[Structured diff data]
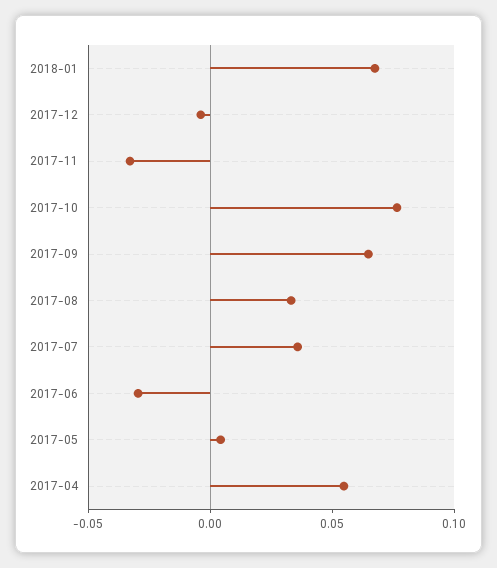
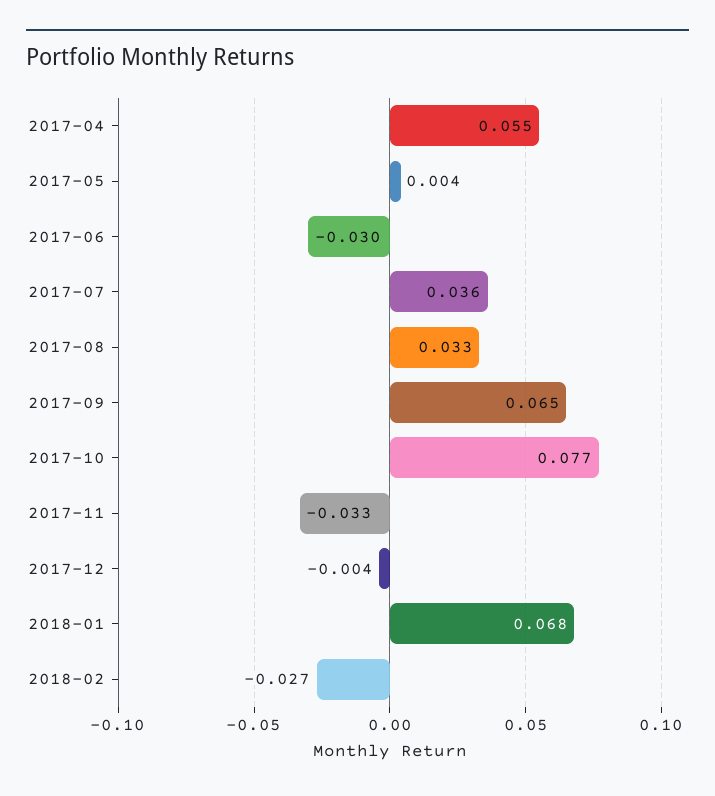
2018-02: none -> -0.027

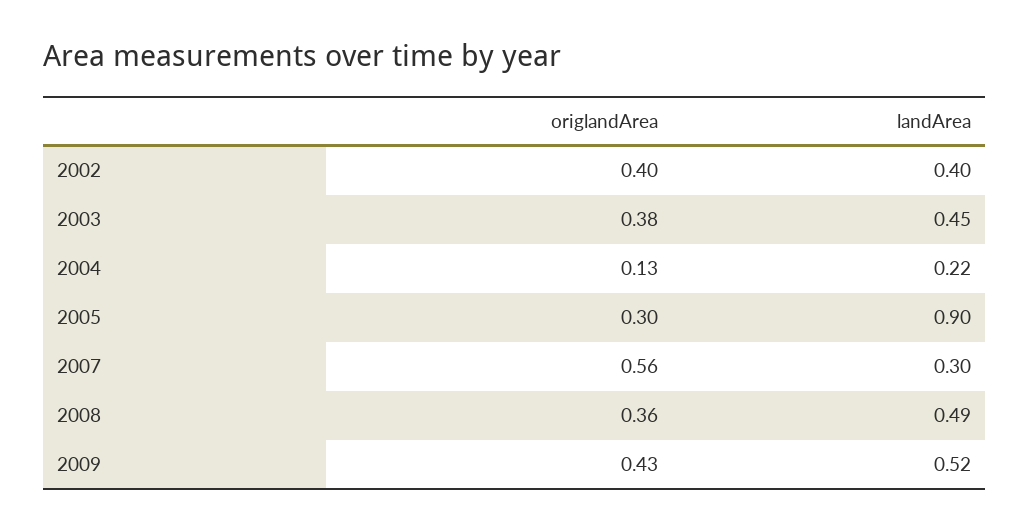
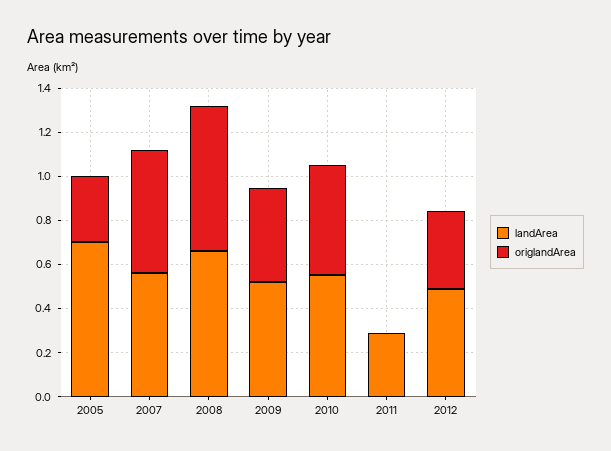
origlandArea, 2002: 0.4 -> none
landArea, 2002: 0.4 -> none
origlandArea, 2003: 0.38 -> none
landArea, 2003: 0.45 -> none
origlandArea, 2004: 0.13 -> none
landArea, 2004: 0.22 -> none
landArea, 2005: 0.9 -> 0.7
landArea, 2007: 0.3 -> 0.55
origlandArea, 2008: 0.36 -> 0.65
landArea, 2008: 0.49 -> 0.65
landArea, 2010: none -> 0.55
origlandArea, 2010: none -> 0.5
landArea, 2011: none -> 0.3
origlandArea, 2011: none -> 0
landArea, 2012: none -> 0.5
origlandArea, 2012: none -> 0.35

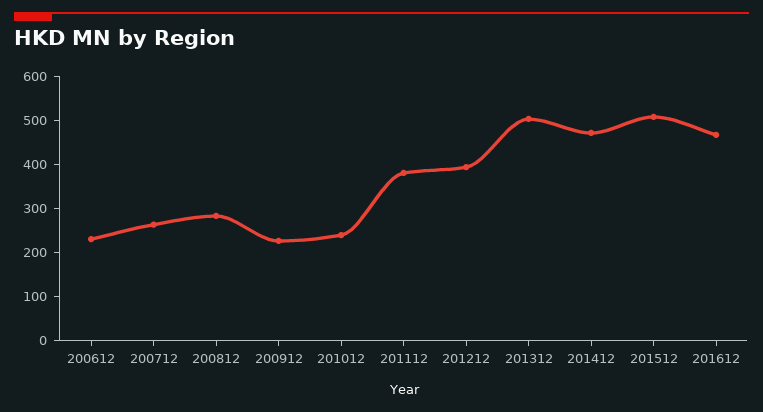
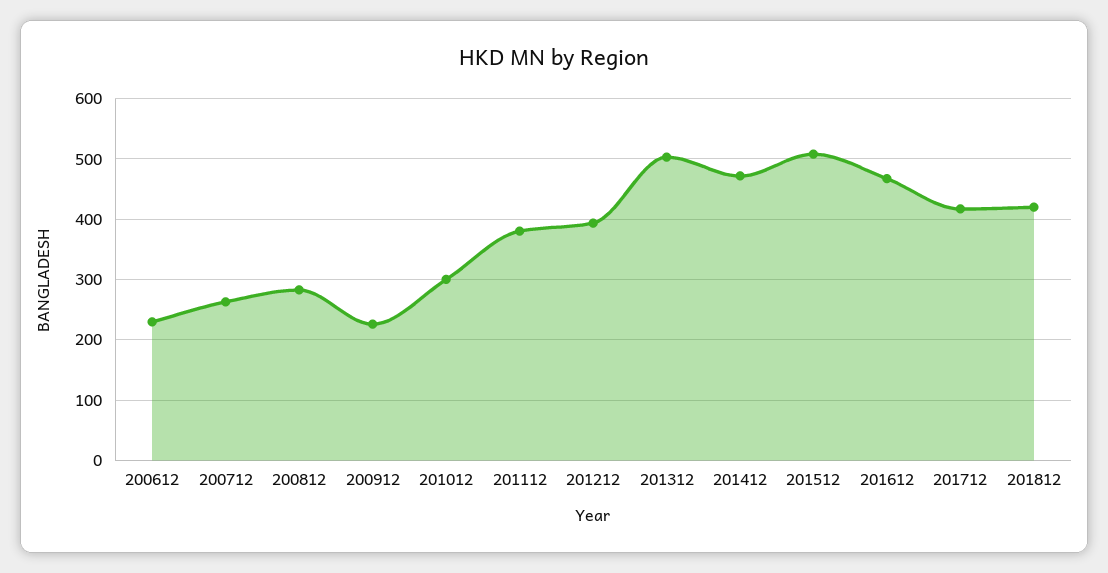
201012: 240 -> 300
201712: none -> 420
201812: none -> 420

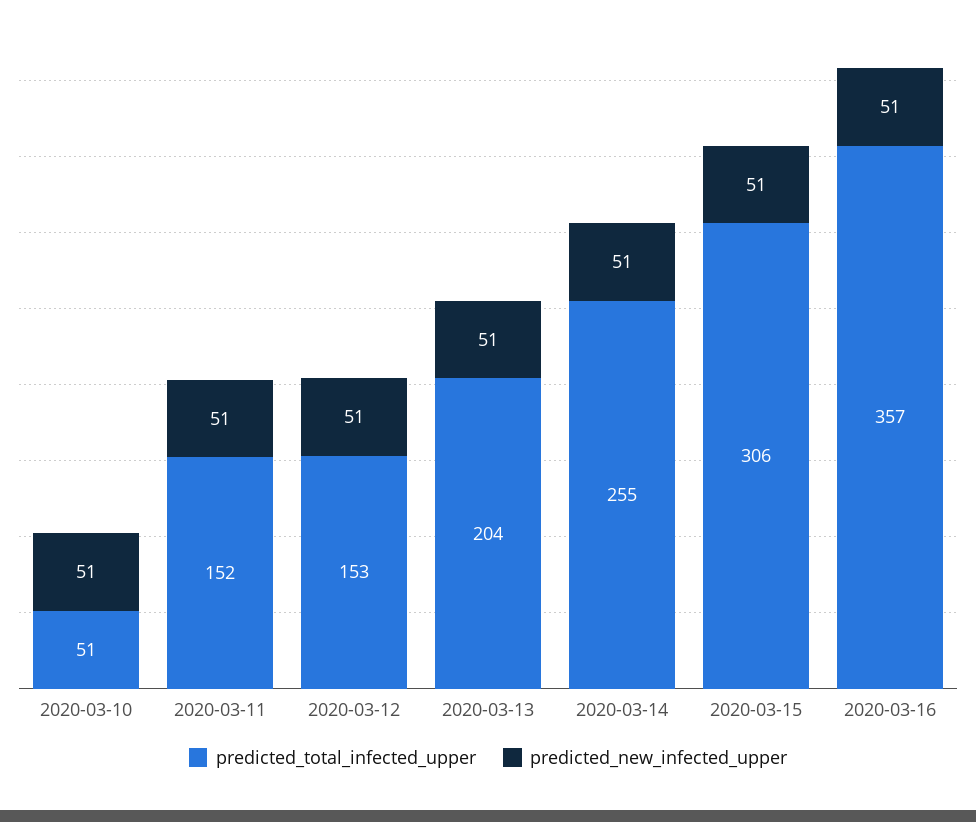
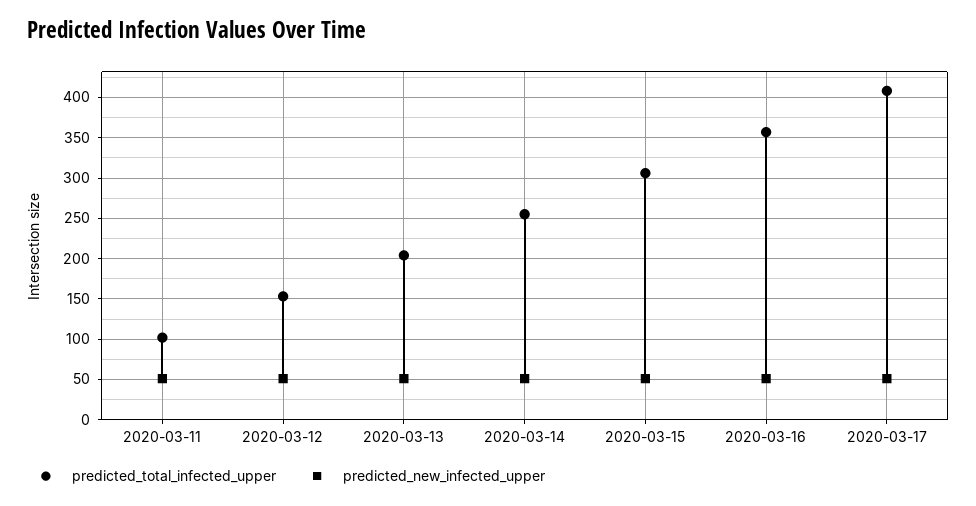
predicted_total_infected_upper, 2020-03-10: 51 -> none
predicted_new_infected_upper, 2020-03-10: 51 -> none
predicted_total_infected_upper, 2020-03-11: 152 -> 100
predicted_total_infected_upper, 2020-03-17: none -> 410
predicted_new_infected_upper, 2020-03-17: none -> 50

(WHAT YOU NEED TO DO) Line count for "origlandArea": say how many lines of the entries above include that word, and give only the number.

(RESPONSE BOX) 7